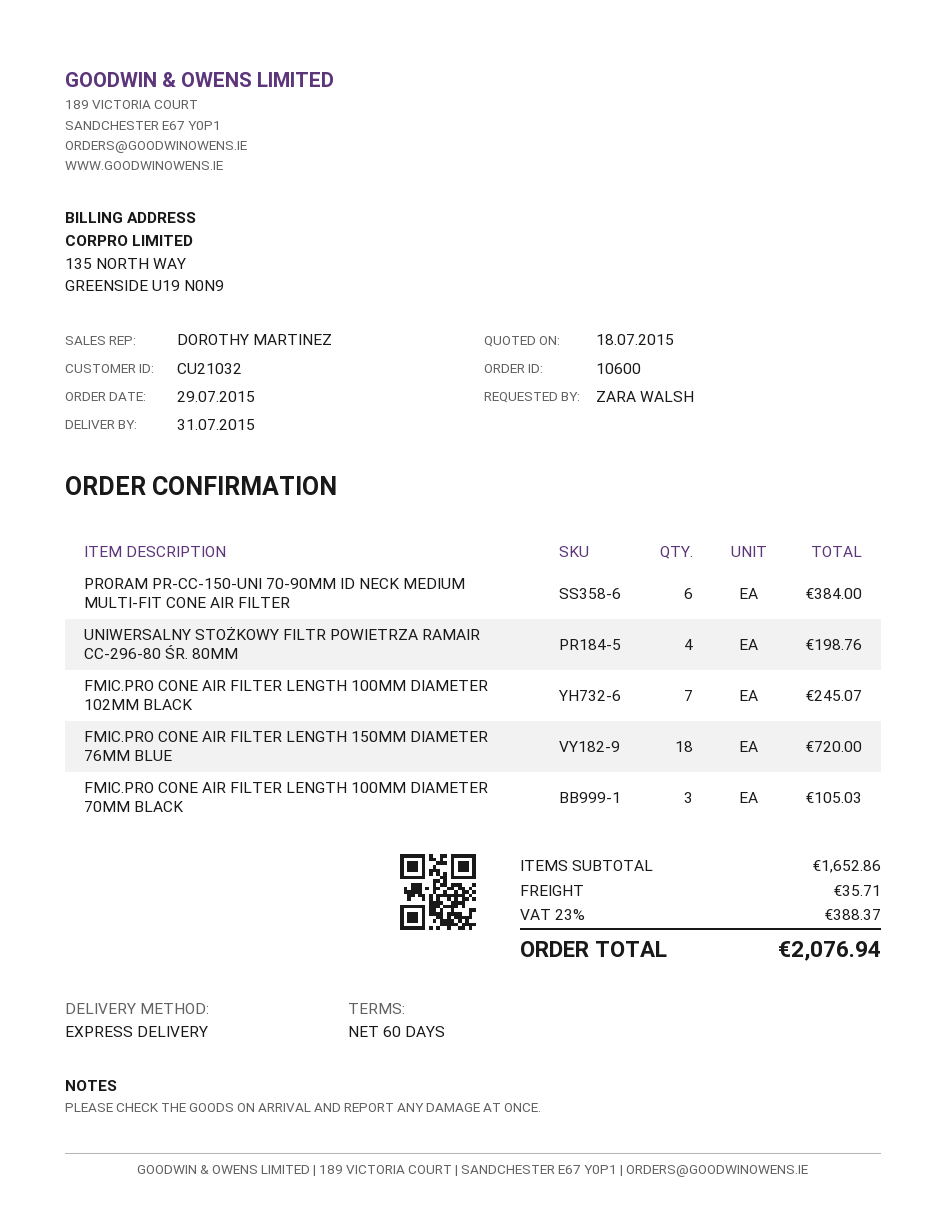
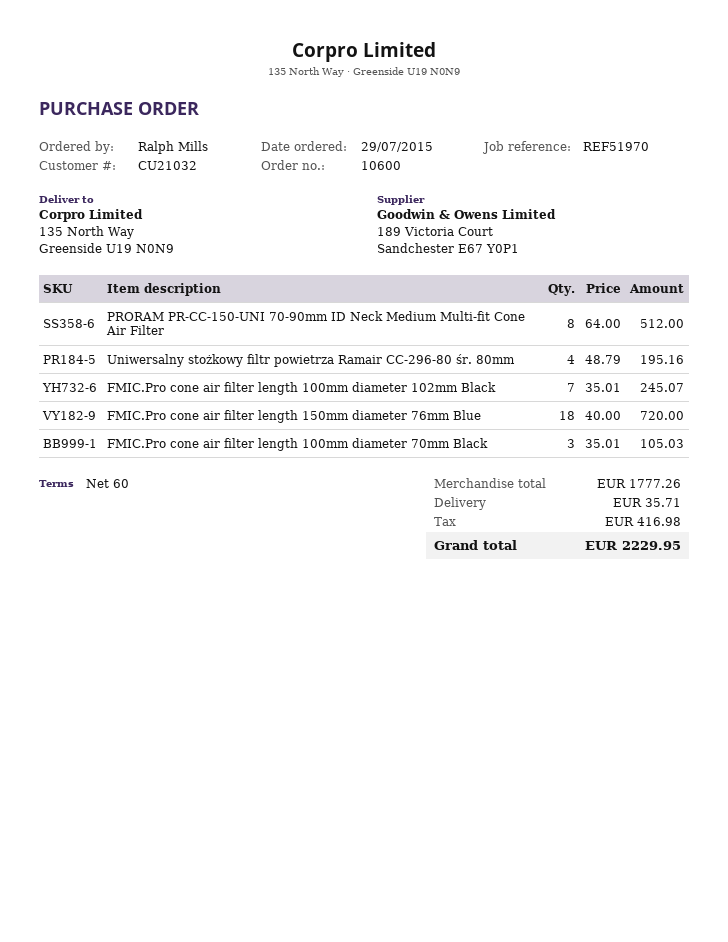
ordered by: ZARA WALSH -> Ralph Mills
PRORAM PR-CC-150-UNI 70-90MM ID NECK MEDIUM MULTI-FIT CONE AIR FILTER: 6 for 384.00 -> 8 for 512.00
UNIWERSALNY STOŻKOWY FILTR POWIETRZA RAMAIR CC-296-80 ŚR. 80MM: 4 for 198.76 -> 4 for 195.16
subtotal: 1652.86 -> 1777.26
tax: 388.37 -> 416.98
total: 2076.94 -> 2229.95

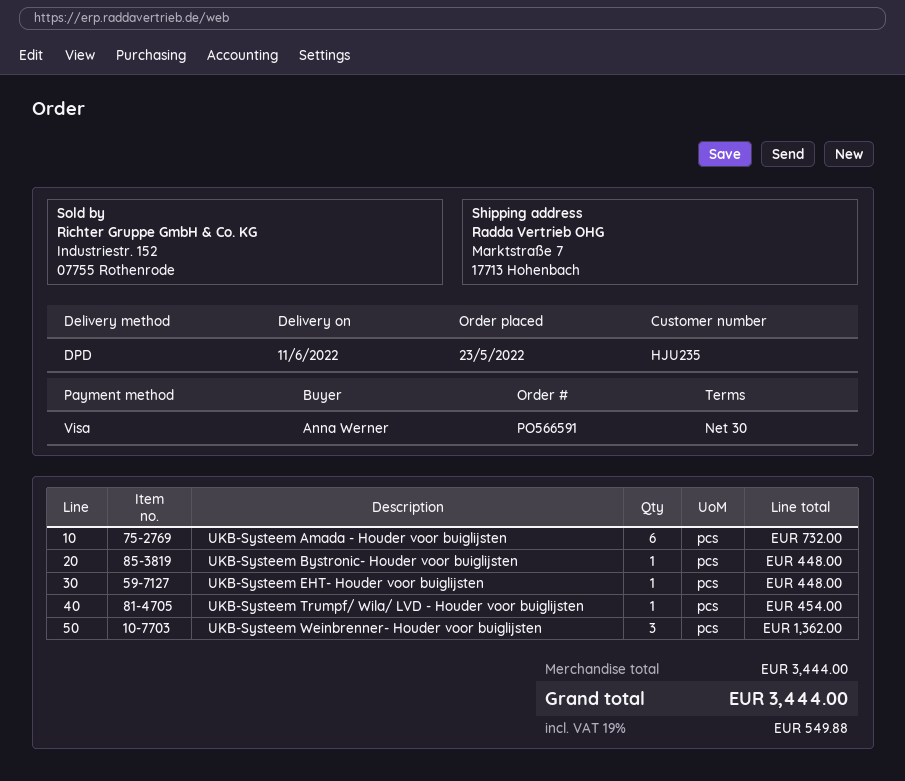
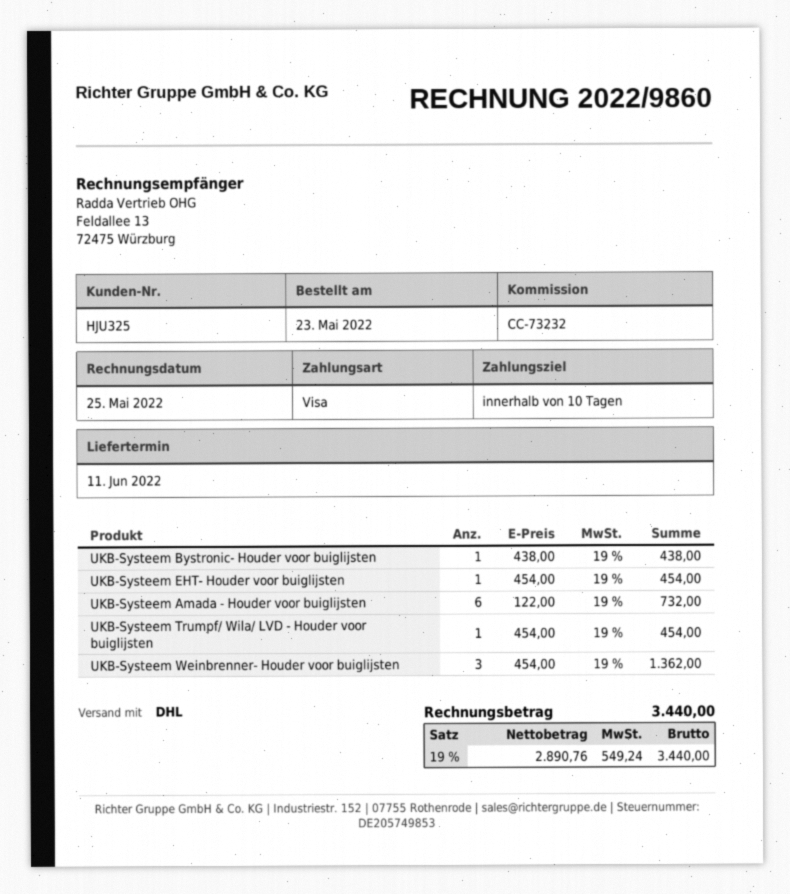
payment terms: 30 days -> 10 days
customer number: HJU235 -> HJU325
shipping method: DPD -> DHL
UKB-Systeem Bystronic- Houder voor buiglijsten: 1 for 448.00 -> 1 for 438.00
UKB-Systeem EHT- Houder voor buiglijsten: 1 for 448.00 -> 1 for 454.00
tax: 19% = 549.88 -> 19% = 549.24
total: 3444.00 -> 3440.00

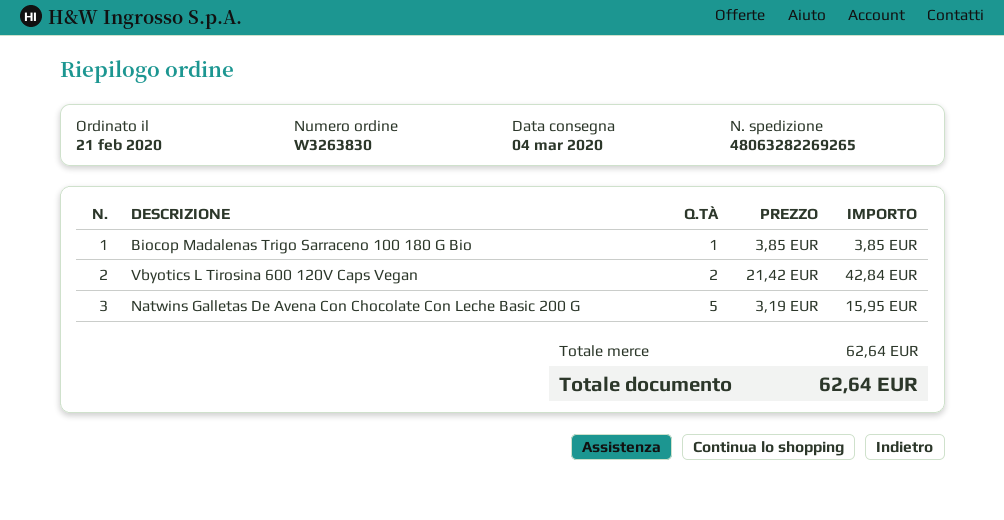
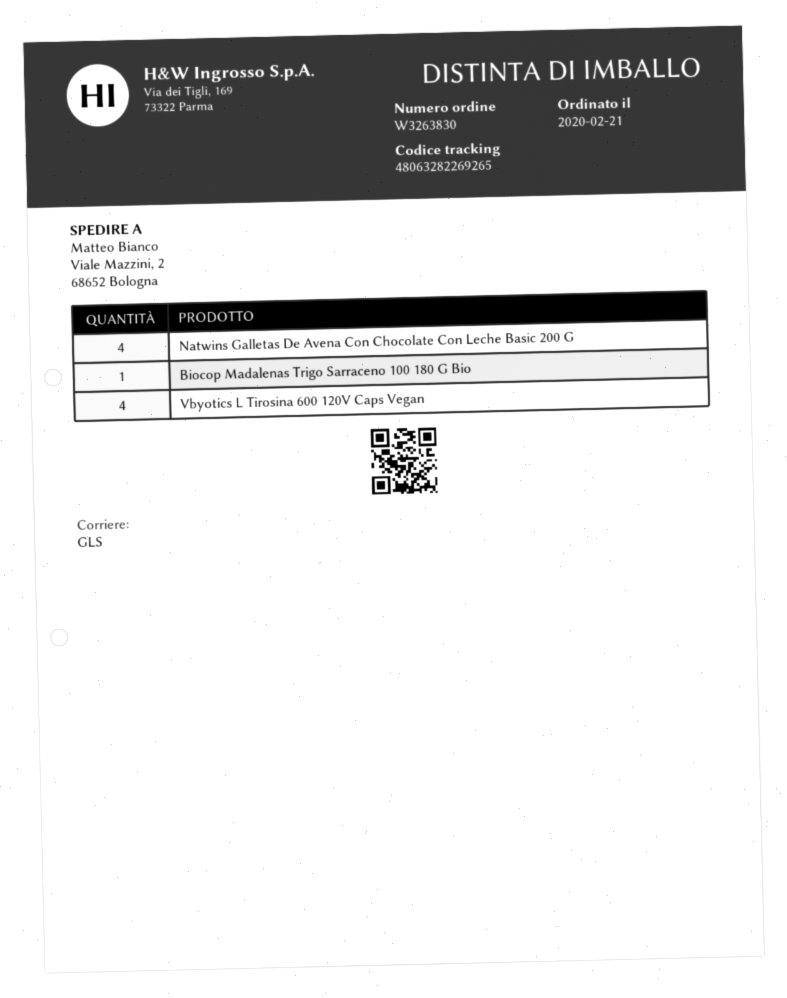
Vbyotics L Tirosina 600 120V Caps Vegan: 2 -> 4
Natwins Galletas De Avena Con Chocolate Con Leche Basic 200 G: 5 -> 4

○ ○ ○

Assigned task: Copy each line above that contains the word "voor".

Result for this task:
UKB-Systeem Bystronic- Houder voor buiglijsten: 1 for 448.00 -> 1 for 438.00
UKB-Systeem EHT- Houder voor buiglijsten: 1 for 448.00 -> 1 for 454.00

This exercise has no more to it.